Your goal:
Whatever precedes the line containing "York Devils Sweater" is not copied; that line and every line after it through the final one below are copied exactly, except pictures.

Records provided:
________________________

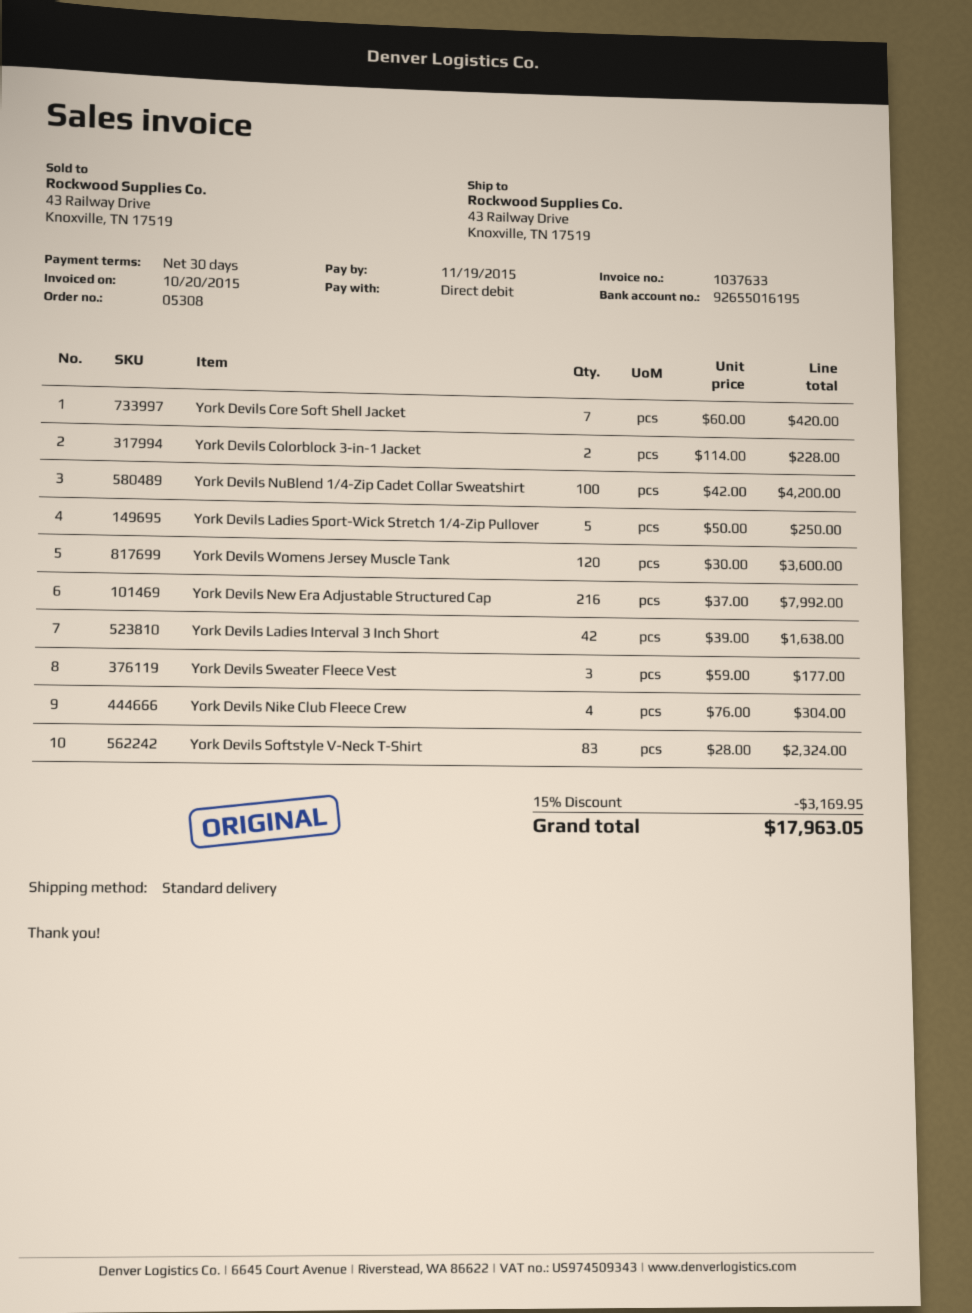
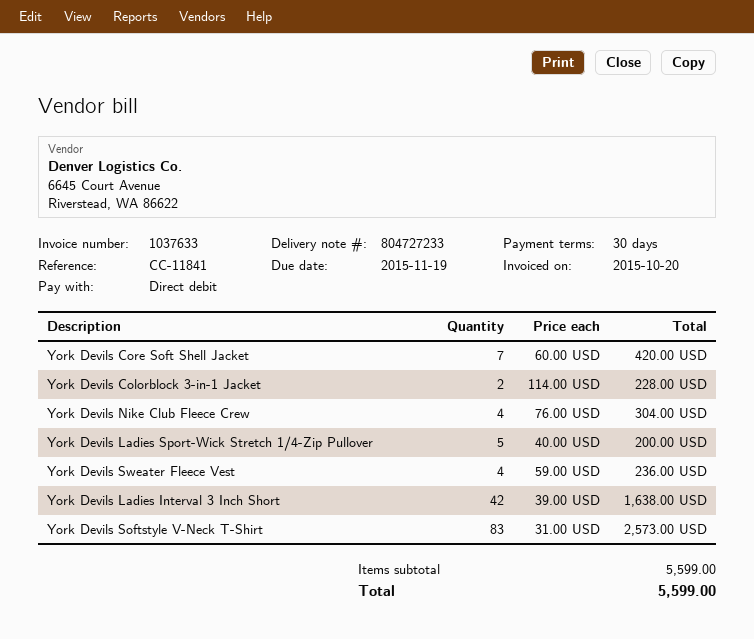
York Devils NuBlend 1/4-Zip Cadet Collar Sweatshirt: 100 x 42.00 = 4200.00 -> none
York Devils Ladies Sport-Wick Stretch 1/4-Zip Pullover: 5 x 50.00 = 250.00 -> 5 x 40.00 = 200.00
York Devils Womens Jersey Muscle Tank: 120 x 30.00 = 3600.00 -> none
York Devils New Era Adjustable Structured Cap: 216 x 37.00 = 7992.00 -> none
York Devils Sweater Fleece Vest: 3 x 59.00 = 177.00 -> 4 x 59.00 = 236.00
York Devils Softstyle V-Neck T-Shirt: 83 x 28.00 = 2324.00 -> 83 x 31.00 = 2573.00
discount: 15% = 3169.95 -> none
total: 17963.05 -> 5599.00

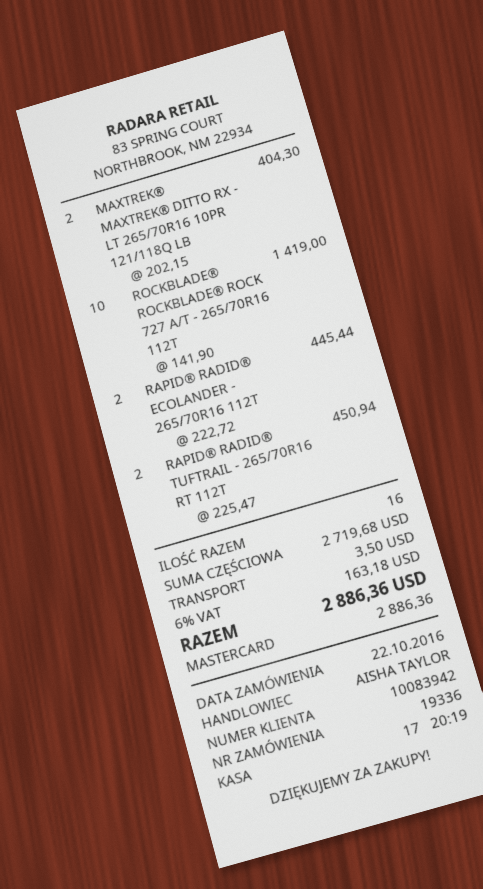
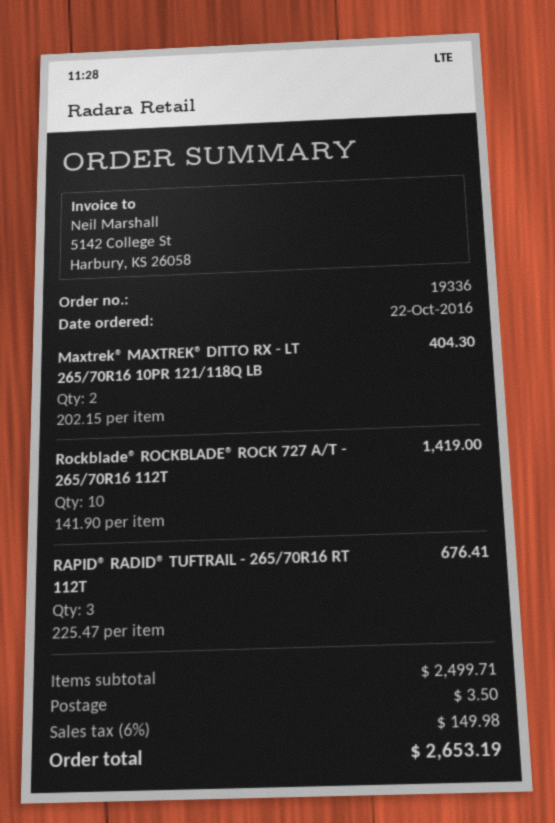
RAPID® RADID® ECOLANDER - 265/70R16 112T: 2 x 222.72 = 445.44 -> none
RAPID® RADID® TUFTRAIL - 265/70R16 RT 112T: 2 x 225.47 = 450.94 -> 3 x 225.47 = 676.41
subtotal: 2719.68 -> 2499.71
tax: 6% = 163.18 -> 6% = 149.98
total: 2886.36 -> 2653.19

________________________

Expected output:
York Devils Sweater Fleece Vest: 3 x 59.00 = 177.00 -> 4 x 59.00 = 236.00
York Devils Softstyle V-Neck T-Shirt: 83 x 28.00 = 2324.00 -> 83 x 31.00 = 2573.00
discount: 15% = 3169.95 -> none
total: 17963.05 -> 5599.00

RAPID® RADID® ECOLANDER - 265/70R16 112T: 2 x 222.72 = 445.44 -> none
RAPID® RADID® TUFTRAIL - 265/70R16 RT 112T: 2 x 225.47 = 450.94 -> 3 x 225.47 = 676.41
subtotal: 2719.68 -> 2499.71
tax: 6% = 163.18 -> 6% = 149.98
total: 2886.36 -> 2653.19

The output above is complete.